Tatsächlich ist der Checkpoint "Stanysja Luhanska" wie ein streng überwachter Grenzübergang angelegt: Mit einem drei Meter hohen Gitterzaun, hinter dem manche Hausruine darauf verweist, dass es hier auch Kämpfe zwischen russlandfreundlichen Separatisten und ukrainischen Streitkräften gab. Dazu gibt es Sicherheitsschleusen und mehrere Schalter zur Personenkontrolle.

Aktuell überqueren pro Tag zwischen 8.00 und 16.00 Uhr im Schnitt zwischen 1.000 und 2.000 Menschen die Kontaktlinie zwischen dem ukrainischen Staatsgebiet und der von den Separatisten besetzten Region bei Luhansk. Die Kapazität wäre freilich weit höher, erklärte ein lokaler Kommandant. Früher waren an manchen Tagen bis zu 17.000 Menschen unterwegs.

Für die aktuelle niedrigere Frequenz ist einerseits Corona verantwortlich, andererseits sind die russischen Separatisten sehr restriktiv. Manche Bewohner aus ihrer Region dürfen nur einmal pro Monat die Kontaktlinie überqueren, wird erzählt.

Separatistische Seite 

Auch viele alte Menschen sind darunter. Sie nützen die einmalige Erlaubnis meist, um etwa ihre Pension zu holen, die sie weiterhin über ukrainische Banken beziehen. Daher haben sie auch Bankkarten zum Einkaufen. Sonst müssten sie auch noch Geld wechseln, auf der separatistischen Seite wird in russischen Rubel bezahlt. Auch Hygieneartikel werden gerne auf der ukrainischen Seite gekauft. Zudem wechselt man zur Gesundheitsversorgung hinüber.
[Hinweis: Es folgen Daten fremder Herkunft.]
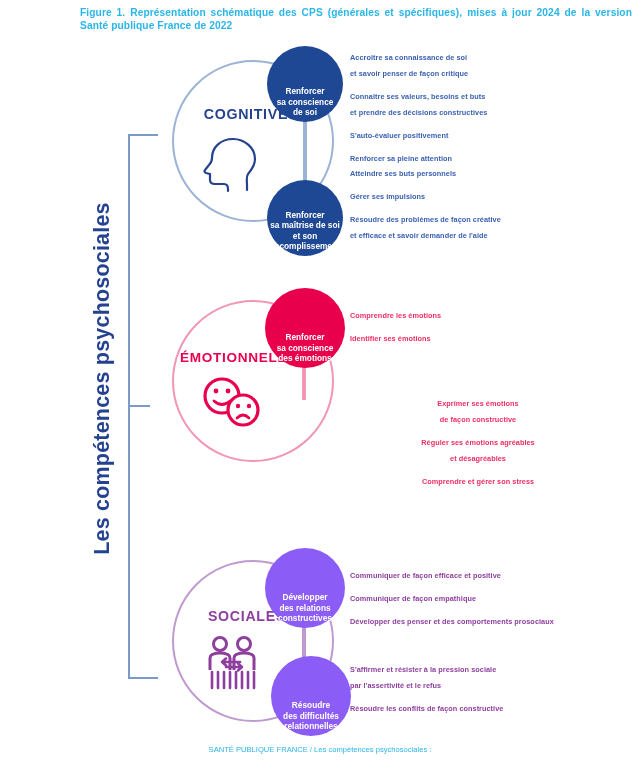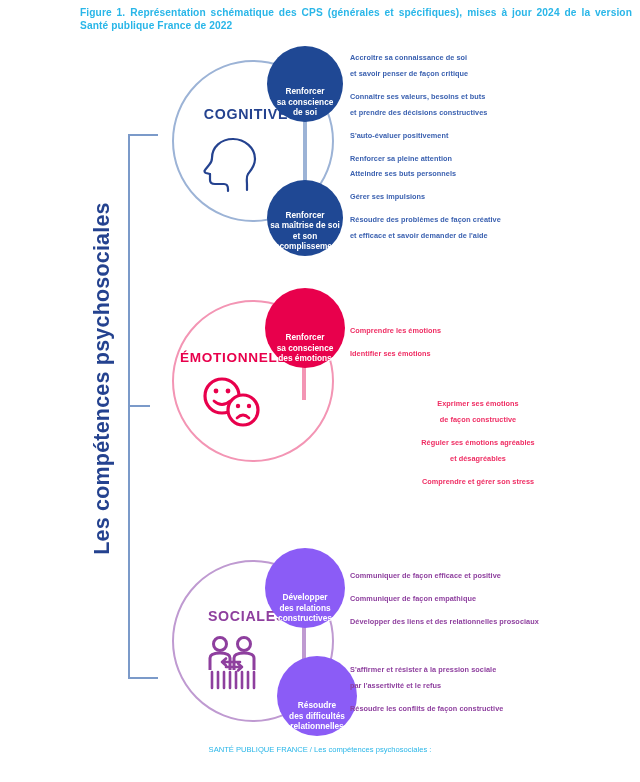--- a/index.html
+++ b/index.html
@@ -80,7 +80,7 @@
   .g-soc .list p{color:#8e3f9e;}
   .l-top{top:4px;}
   .l-bot{top:120px;}
-  .g-emo .l-top{top:22px;margin-top:15px;}
+  .g-emo .l-top{top:22px;}
   .g-emo .l-bot{top:110px;text-align:center;}
   .g-soc .l-top{top:22px;}
   .g-soc .l-bot{top:116px;}

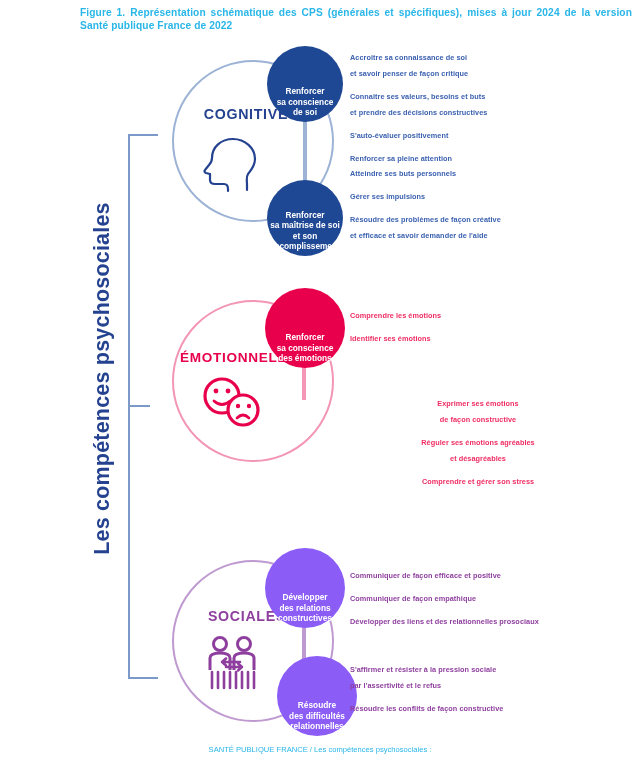--- a/index.html
+++ b/index.html
@@ -220,7 +220,7 @@
     <div class="list l-top">
       <p>Communiquer de façon efficace et positive</p>
       <p>Communiquer de façon empathique</p>
-      <p>Développer des liens et des relationnelles prosociaux</p>
+      <p>Développer des penser et des comportements prosociaux</p>
     </div>
     <div class="list l-bot">
       <p>S'affirmer et résister à la pression sociale<br>par l'assertivité et le refus</p>

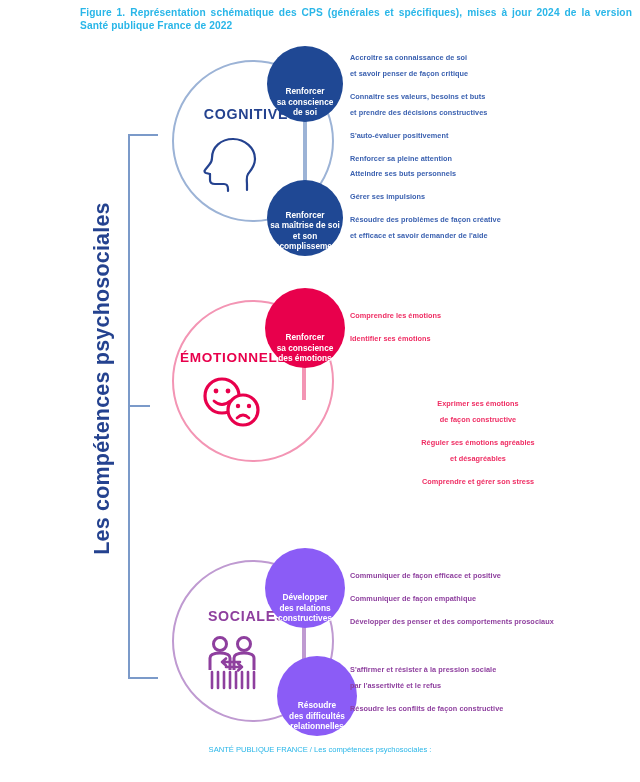--- a/index.html
+++ b/index.html
@@ -64,7 +64,7 @@
   .g-emo .b-top{left:265px;top:2px;width:80px;height:80px;}
   .g-emo .b-bot{left:265px;top:110px;width:80px;height:80px;}
   .g-soc .b-top{left:265px;top:2px;width:80px;height:80px;}
-  .g-soc .b-bot{left:277px;top:110px;width:80px;height:80px;}
+  .g-soc .b-bot{left:271px;top:110px;width:80px;height:80px;}
 
   .connector{position:absolute;left:303px;top:70px;width:4px;height:70px;}
   .g-cog .connector{background:#9cb3d6;}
Aktuell kommen viele Bewohner der separatistischen Seite auf die "ukrainische Seite", um sich impfen zu lassen, weiß der Gouverneur der Oblast Luhansk, Serhij Hajdaj, der Schallenberg, Korcok und Lipavsky über die militärische und humanitäre Lage in der Region informierte. In ihrem Umfeld gibt es nur Sputnik-Impfstoff, der von vielen Einwohnern aber abgelehnt wird.

Besetzte Gebiete

Warum die Separatisten so restriktiv sind? Für Schallenberg liegt es auf der Hand: "Es ist wohl nicht in ihrem Interesse, dass die Menschen in den besetzten Gebieten sehen, was sich in den vergangenen Jahren für ein Entwicklungsunterschied auftut zwischen der Ukraine und den besetzten Gebieten."

Alle drei Minister hatten humanitäre Hilfspakete im Gepäck dabei. Jenes von Österreich umfasste rund 2,5 Millionen Euro. Eine Million geht an das Internationale Komitee vom Roten Kreuz (IKRK), die restlichen 1,5 Millionen werden von der Austrian Development Agency (ADA) in der Ukraine engagierten Österreichischen NGOs zur Verfügung gestellt. Weg sind die lokalen Probleme damit nicht. Dessen war sich der Außenminister wohl bewusst. Dazu müsse es eine Gesamtlösung des Ukraine-Konflikts geben, pochte er auf weitere diplomatische Bemühungen.